Extracted records
== Segment start ==
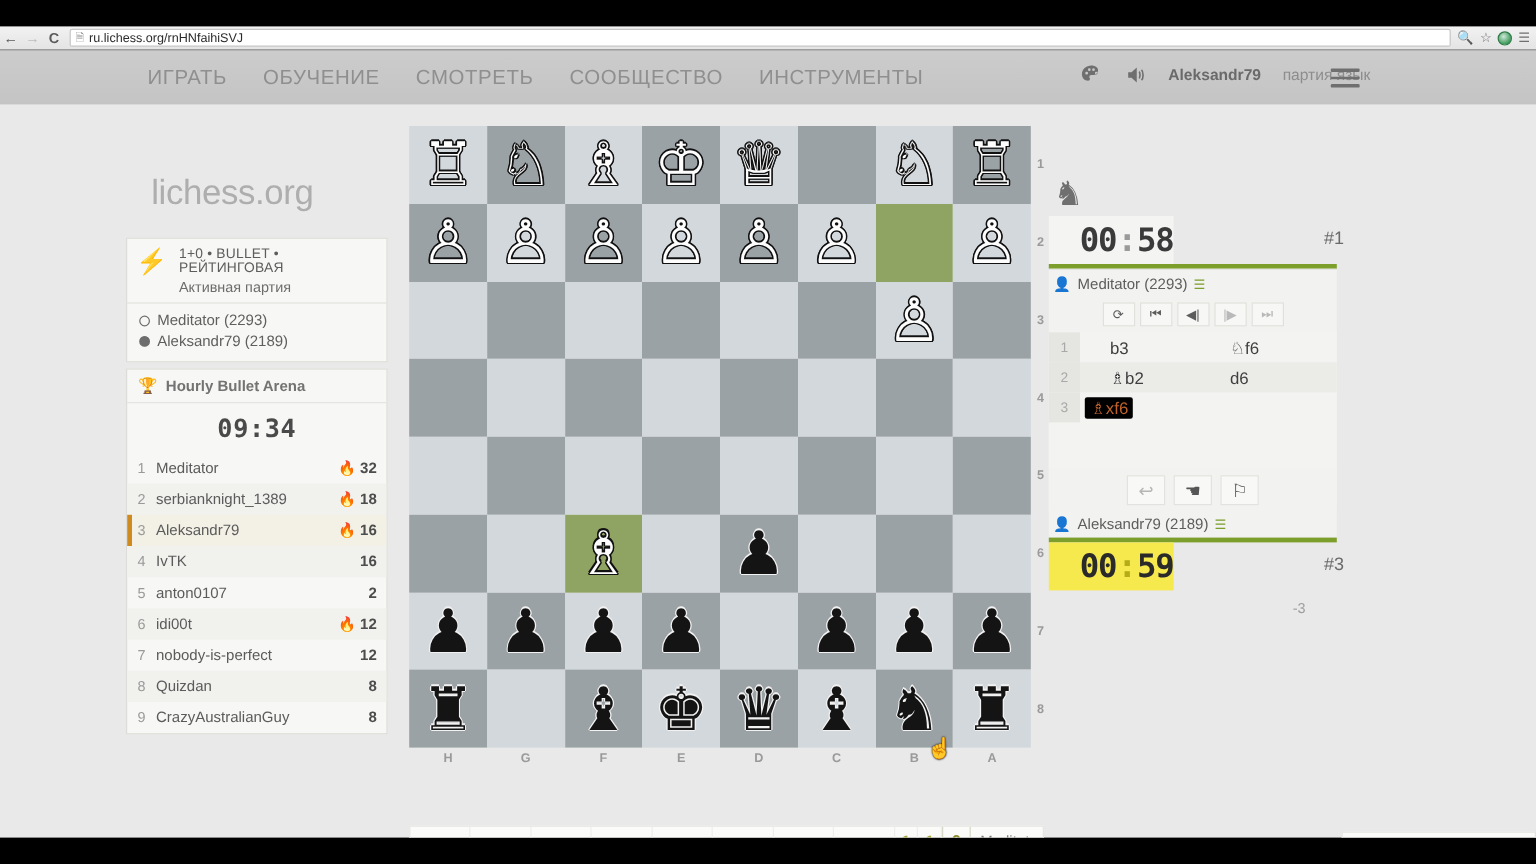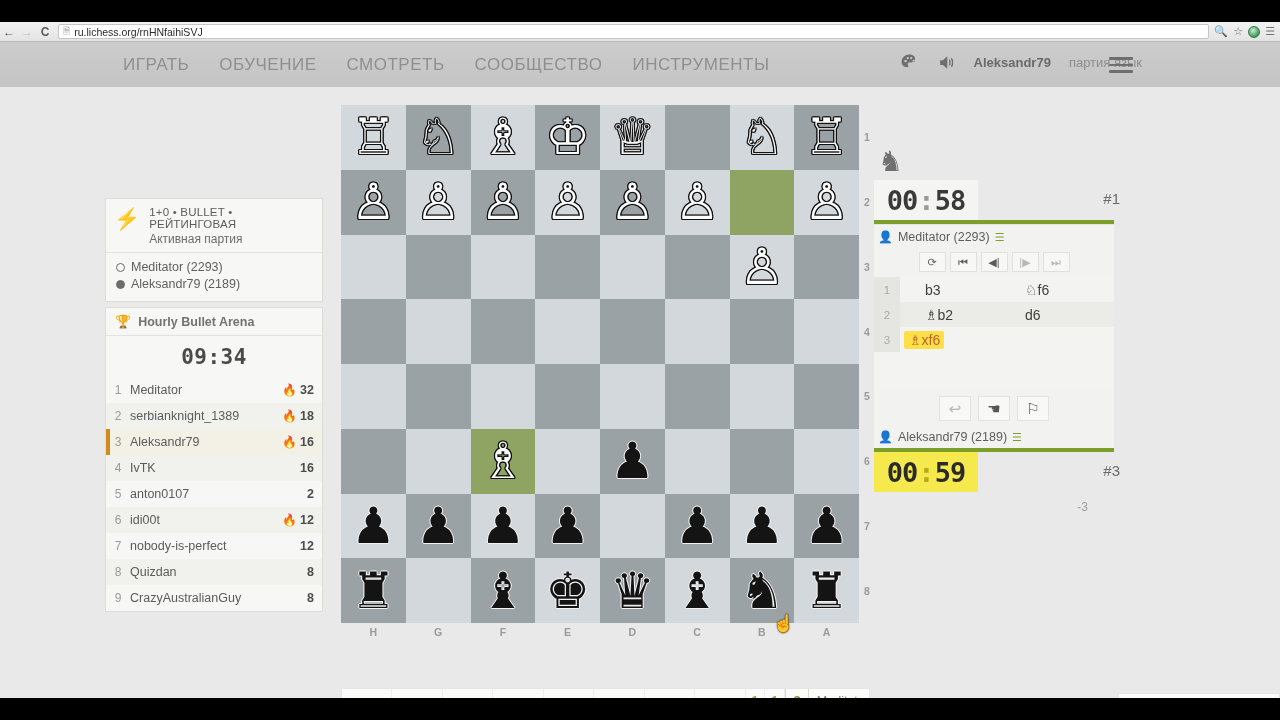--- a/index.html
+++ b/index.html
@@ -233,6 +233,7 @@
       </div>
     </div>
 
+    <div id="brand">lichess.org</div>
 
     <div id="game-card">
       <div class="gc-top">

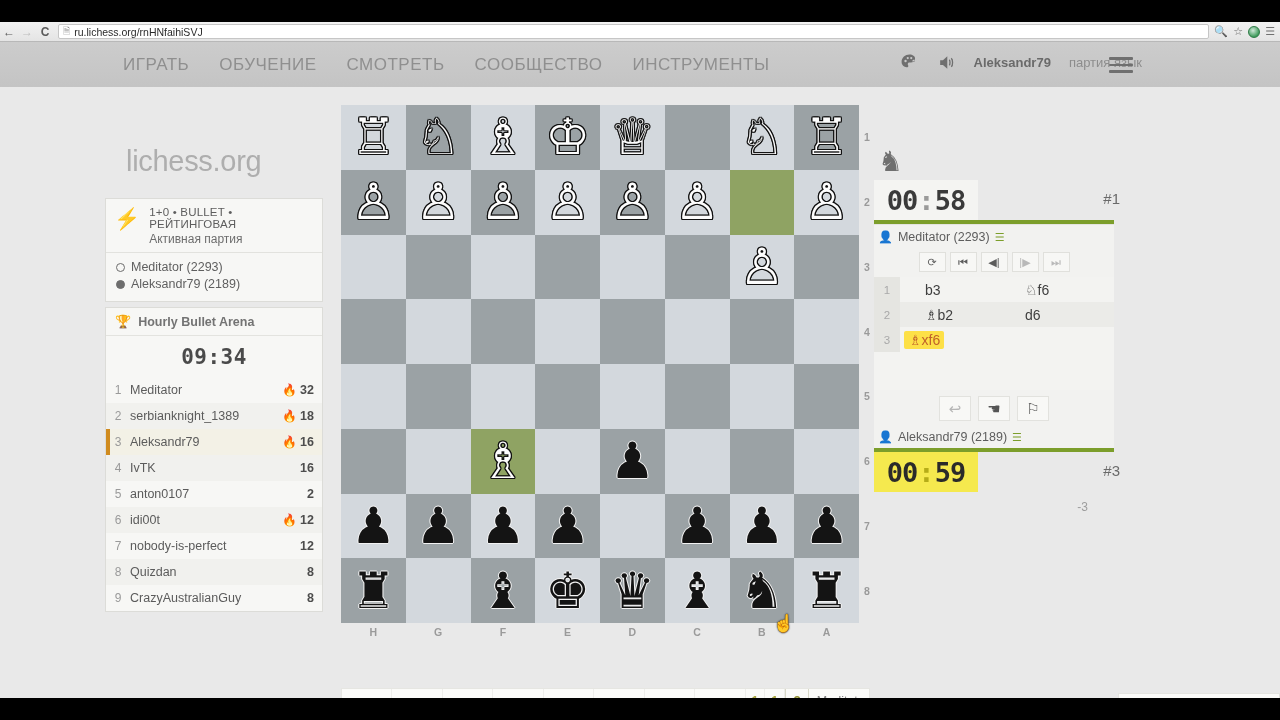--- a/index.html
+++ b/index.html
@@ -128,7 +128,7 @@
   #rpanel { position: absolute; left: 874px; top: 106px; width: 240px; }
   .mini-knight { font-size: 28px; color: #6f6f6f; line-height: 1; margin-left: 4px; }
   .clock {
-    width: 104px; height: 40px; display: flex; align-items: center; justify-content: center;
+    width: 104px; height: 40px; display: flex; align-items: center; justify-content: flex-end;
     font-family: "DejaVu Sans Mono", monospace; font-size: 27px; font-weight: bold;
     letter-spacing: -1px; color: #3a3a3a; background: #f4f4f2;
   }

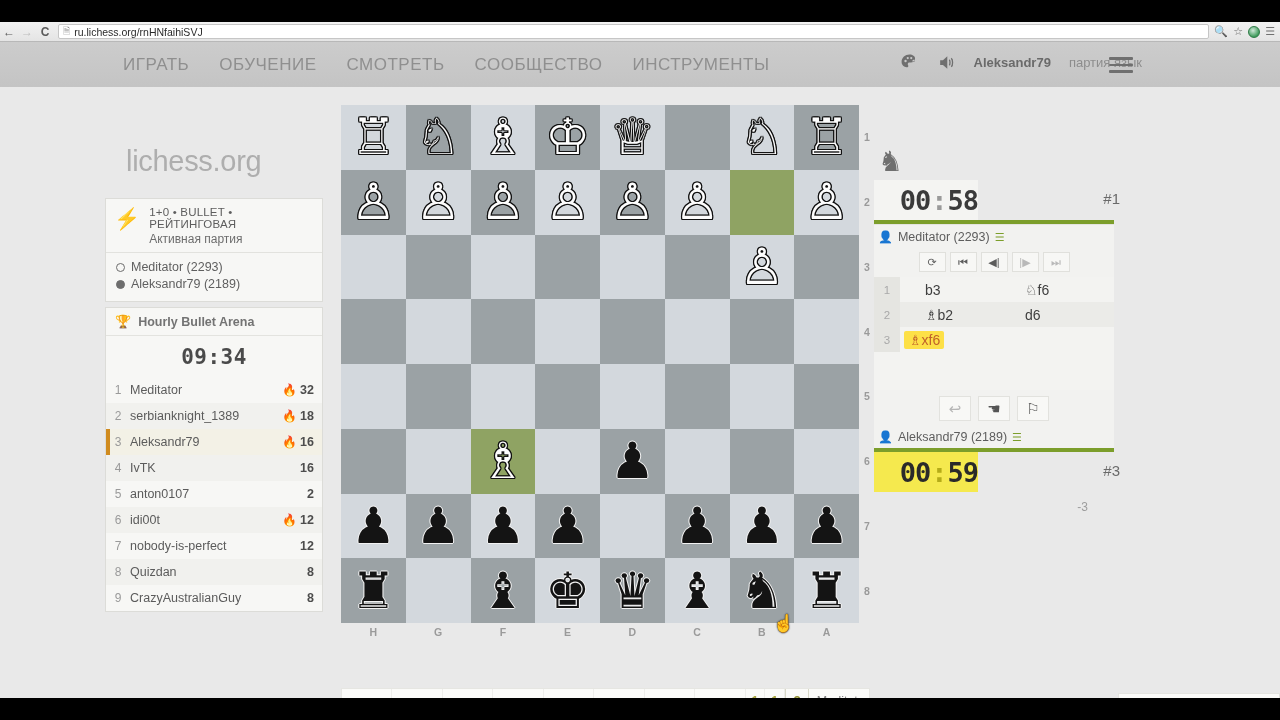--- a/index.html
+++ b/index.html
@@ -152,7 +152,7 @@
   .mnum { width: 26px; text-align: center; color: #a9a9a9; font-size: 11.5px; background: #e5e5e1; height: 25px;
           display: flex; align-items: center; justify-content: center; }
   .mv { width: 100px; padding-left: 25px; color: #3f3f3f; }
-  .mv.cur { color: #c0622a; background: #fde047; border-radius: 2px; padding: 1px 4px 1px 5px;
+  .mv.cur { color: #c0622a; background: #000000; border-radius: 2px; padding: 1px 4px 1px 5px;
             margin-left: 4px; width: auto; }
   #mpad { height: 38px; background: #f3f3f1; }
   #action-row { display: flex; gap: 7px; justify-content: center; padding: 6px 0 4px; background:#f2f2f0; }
== Segment end ==
| Your goal |
Reproduce the data word for word without its images.

| Answer to the exercise |
--- a/index.html
+++ b/index.html
@@ -233,6 +233,7 @@
       </div>
     </div>
 
+    <div id="brand">lichess.org</div>
 
     <div id="game-card">
       <div class="gc-top">

--- a/index.html
+++ b/index.html
@@ -128,7 +128,7 @@
   #rpanel { position: absolute; left: 874px; top: 106px; width: 240px; }
   .mini-knight { font-size: 28px; color: #6f6f6f; line-height: 1; margin-left: 4px; }
   .clock {
-    width: 104px; height: 40px; display: flex; align-items: center; justify-content: center;
+    width: 104px; height: 40px; display: flex; align-items: center; justify-content: flex-end;
     font-family: "DejaVu Sans Mono", monospace; font-size: 27px; font-weight: bold;
     letter-spacing: -1px; color: #3a3a3a; background: #f4f4f2;
   }

--- a/index.html
+++ b/index.html
@@ -152,7 +152,7 @@
   .mnum { width: 26px; text-align: center; color: #a9a9a9; font-size: 11.5px; background: #e5e5e1; height: 25px;
           display: flex; align-items: center; justify-content: center; }
   .mv { width: 100px; padding-left: 25px; color: #3f3f3f; }
-  .mv.cur { color: #c0622a; background: #fde047; border-radius: 2px; padding: 1px 4px 1px 5px;
+  .mv.cur { color: #c0622a; background: #000000; border-radius: 2px; padding: 1px 4px 1px 5px;
             margin-left: 4px; width: auto; }
   #mpad { height: 38px; background: #f3f3f1; }
   #action-row { display: flex; gap: 7px; justify-content: center; padding: 6px 0 4px; background:#f2f2f0; }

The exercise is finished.